Realising that she had been ignoring his question for several long minutes of ogling, Sophy flushed and said quickly, “It was my single attempt at practicality and forward-planning. I knew that I would probably be involved in my parents’ business at some stage, you see. They own the Cheesery on the Silver Leigh vineyard near Gibbston and I’ve worked there on and off since I was fifteen. I’m the only child and Dad really wants me to have a role, so…”
“Is that what you want? Or just what he wants?” There was an oddly serious undercurrent to the question and Sophy looked up at him in surprise.

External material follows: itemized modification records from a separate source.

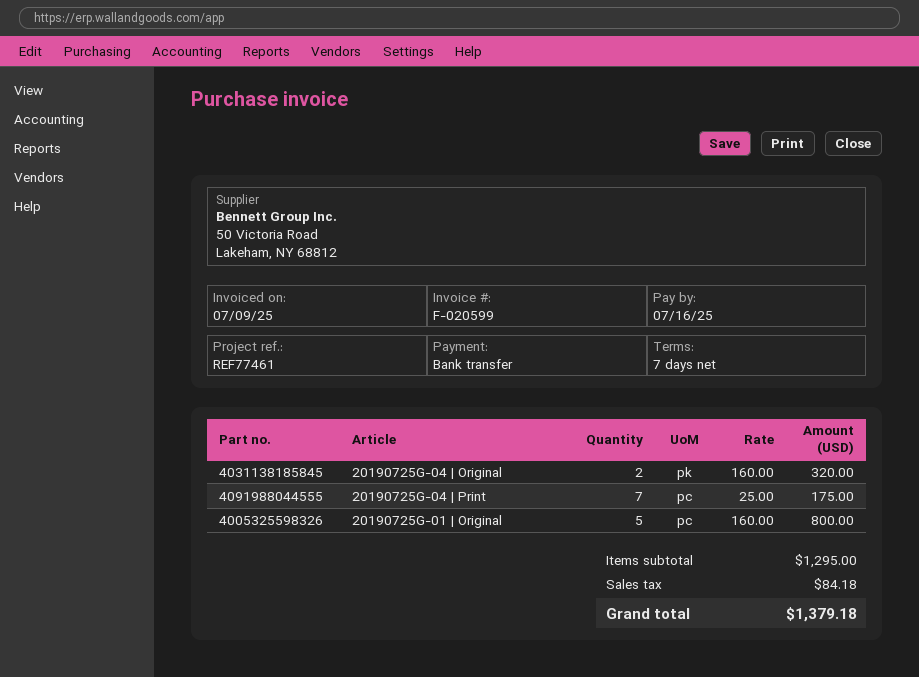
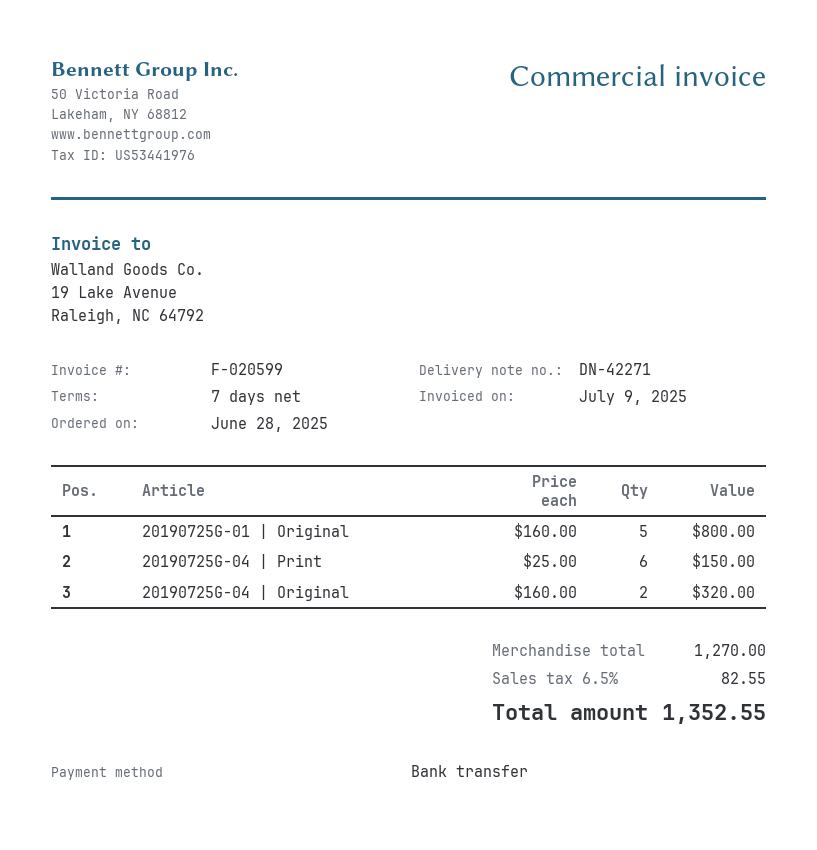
20190725G-04 | Print: 7 x 25.00 = 175.00 -> 6 x 25.00 = 150.00
subtotal: 1295.00 -> 1270.00
tax: 84.18 -> 82.55
total: 1379.18 -> 1352.55

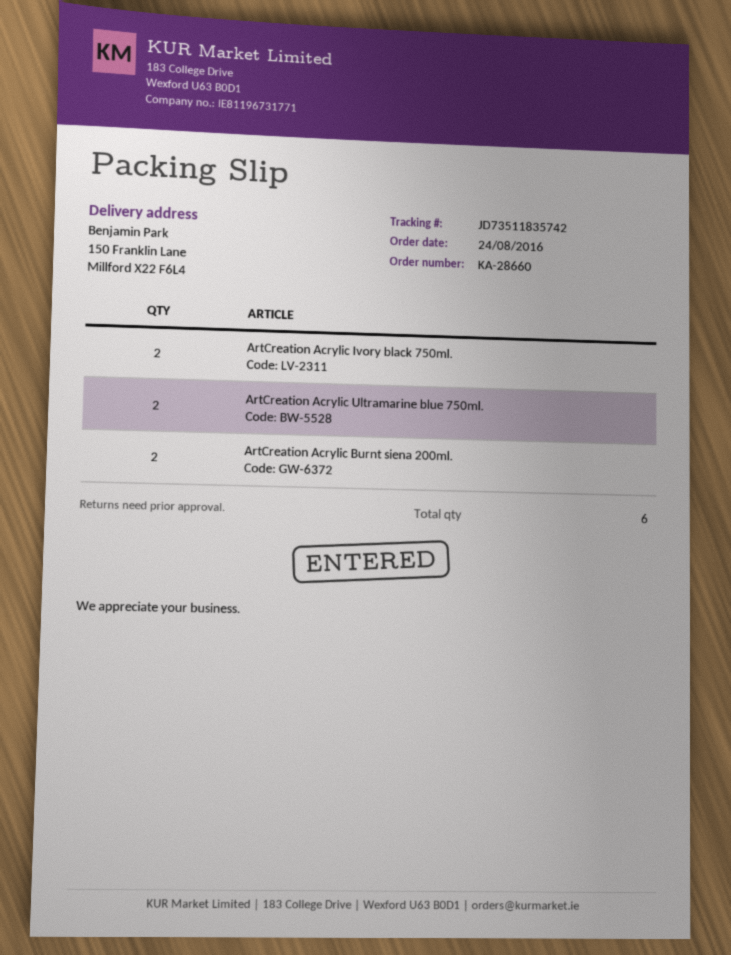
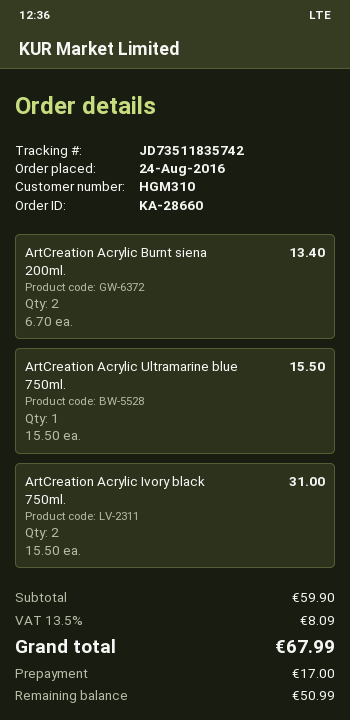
ArtCreation Acrylic Ultramarine blue 750ml.: 2 -> 1

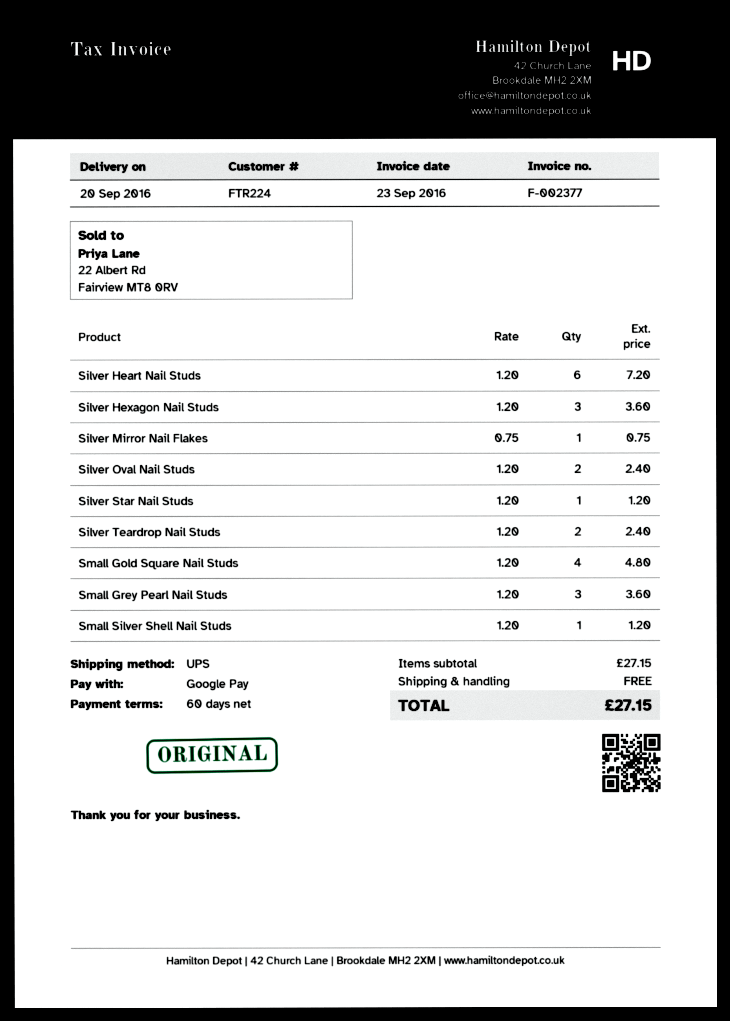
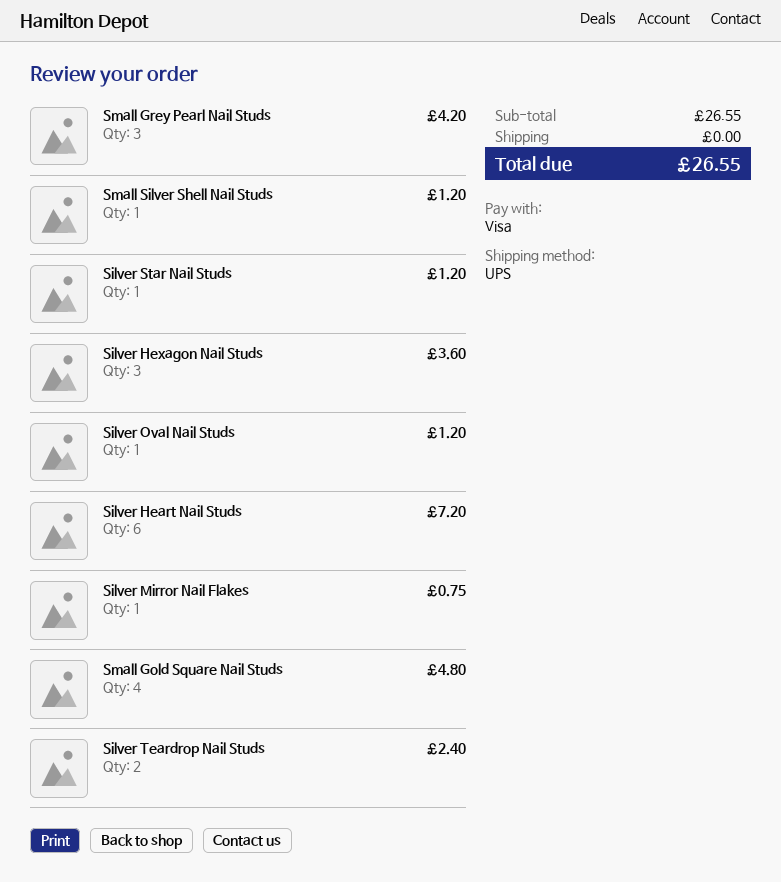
payment method: Google Pay -> Visa
Silver Oval Nail Studs: 2 for 2.40 -> 1 for 1.20
Small Grey Pearl Nail Studs: 3 for 3.60 -> 3 for 4.20
subtotal: 27.15 -> 26.55
total: 27.15 -> 26.55

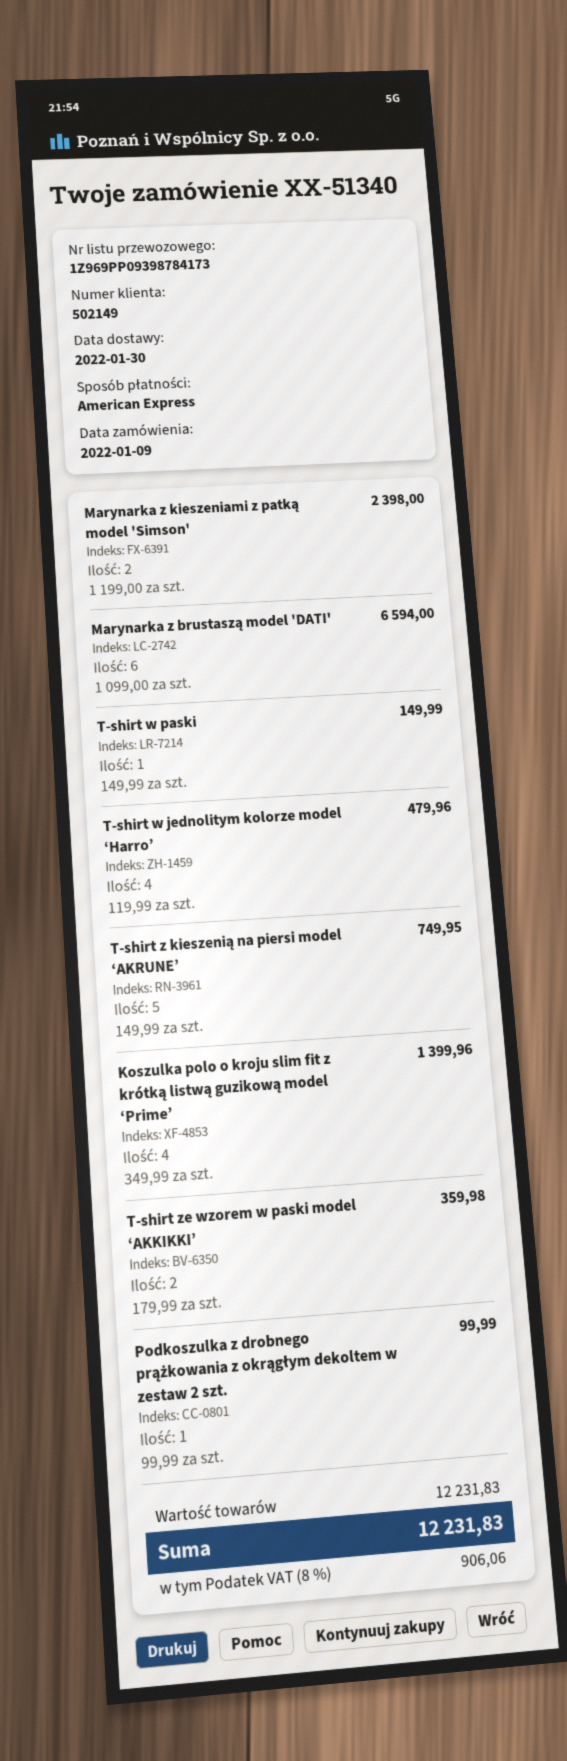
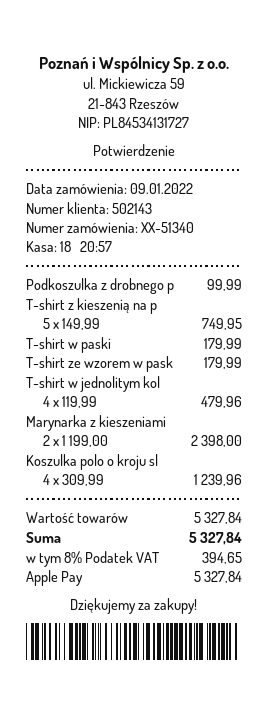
customer number: 502149 -> 502143
payment method: American Express -> Apple Pay
Marynarka z brustaszą model 'DATI': 6 x 1099.00 = 6594.00 -> none
T-shirt w paski: 1 x 149.99 = 149.99 -> 1 x 179.99 = 179.99
Koszulka polo o kroju slim fit z krótką listwą guzikową model ‘Prime’: 4 x 349.99 = 1399.96 -> 4 x 309.99 = 1239.96
T-shirt ze wzorem w paski model ‘AKKIKKI’: 2 x 179.99 = 359.98 -> 1 x 179.99 = 179.99
subtotal: 12231.83 -> 5327.84
tax: 8% = 906.06 -> 8% = 394.65
total: 12231.83 -> 5327.84

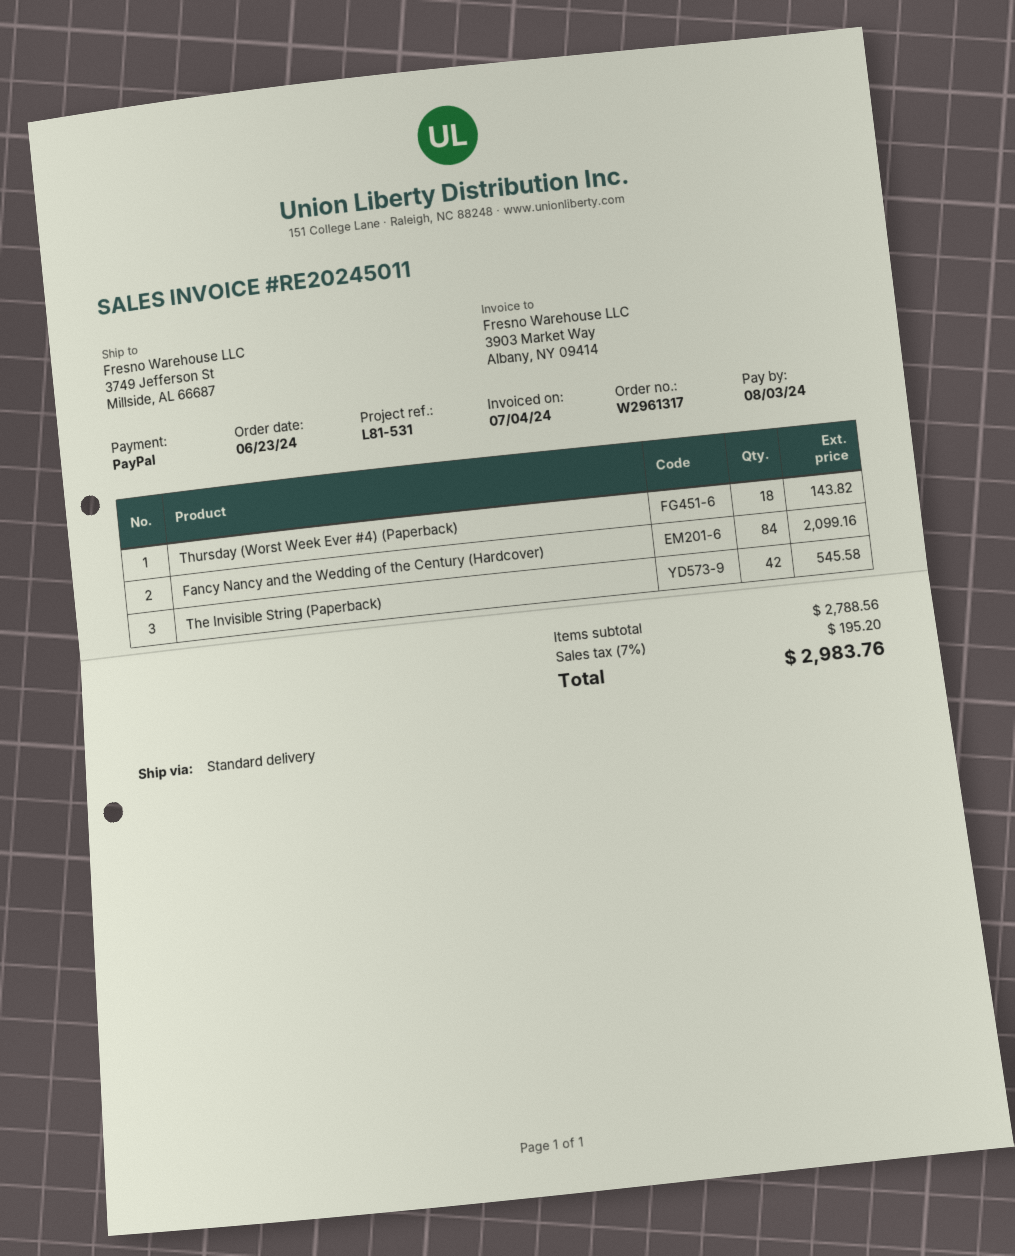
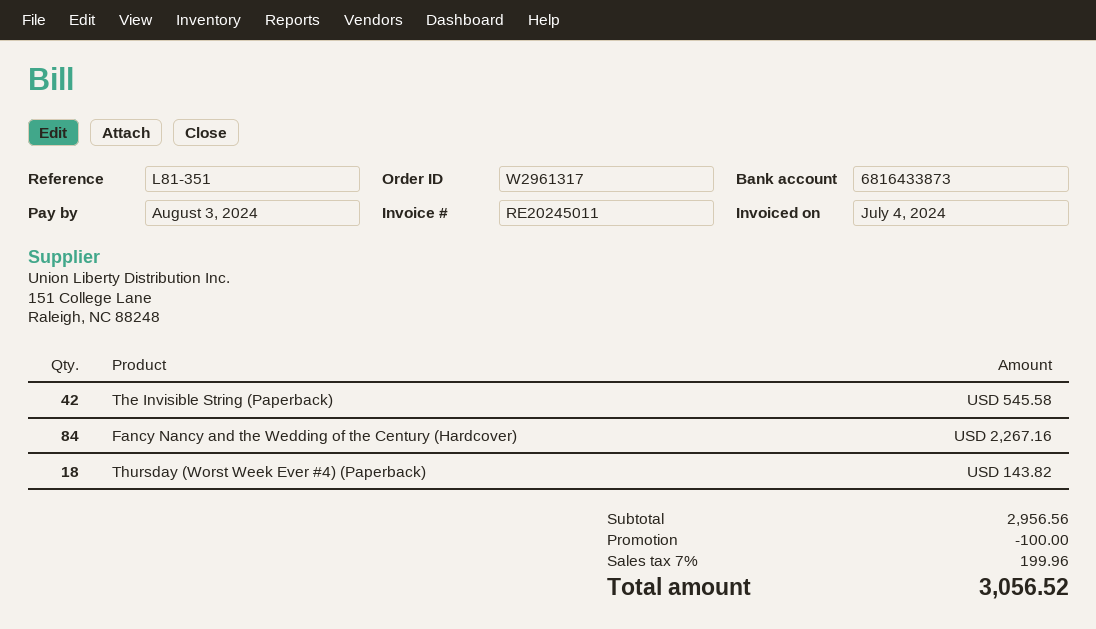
reference: L81-531 -> L81-351
Fancy Nancy and the Wedding of the Century (Hardcover): 84 for 2099.16 -> 84 for 2267.16
subtotal: 2788.56 -> 2956.56
discount: none -> 100.00
tax: 7% = 195.20 -> 7% = 199.96
total: 2983.76 -> 3056.52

“Oh, it’s not a sob story. I’m not going to be forced to give up my art and report to the warehouse in chains. They’ll hire a manager when they retire, but it’s important to them that there’s at least a nominal family presence. I don’t mind. It’s beautiful on the vineyard and I quite like working on the production side. The process that goes into making the cheese is really creative. It’s fascinating.” She smiled. “And I’m in clover for free brie and camembert for life. Comes in handy when you’re still trying to budget like a student. Stone and marble sculpture isn’t a cheap medium.”
Without altering the angle of his head, Mick’s eyes flicked to the waiting block of Oamaru stone in the corner.
“I hadn’t initially realised this was going to be a three-dimensional project,” he said, still not sounding overly enthusiastic about it, although after an initial wince he had borne the news with stoic martyrdom. “Do you prefer sculpture to sketching?”
Sophy looked ruefully down at her messy hands.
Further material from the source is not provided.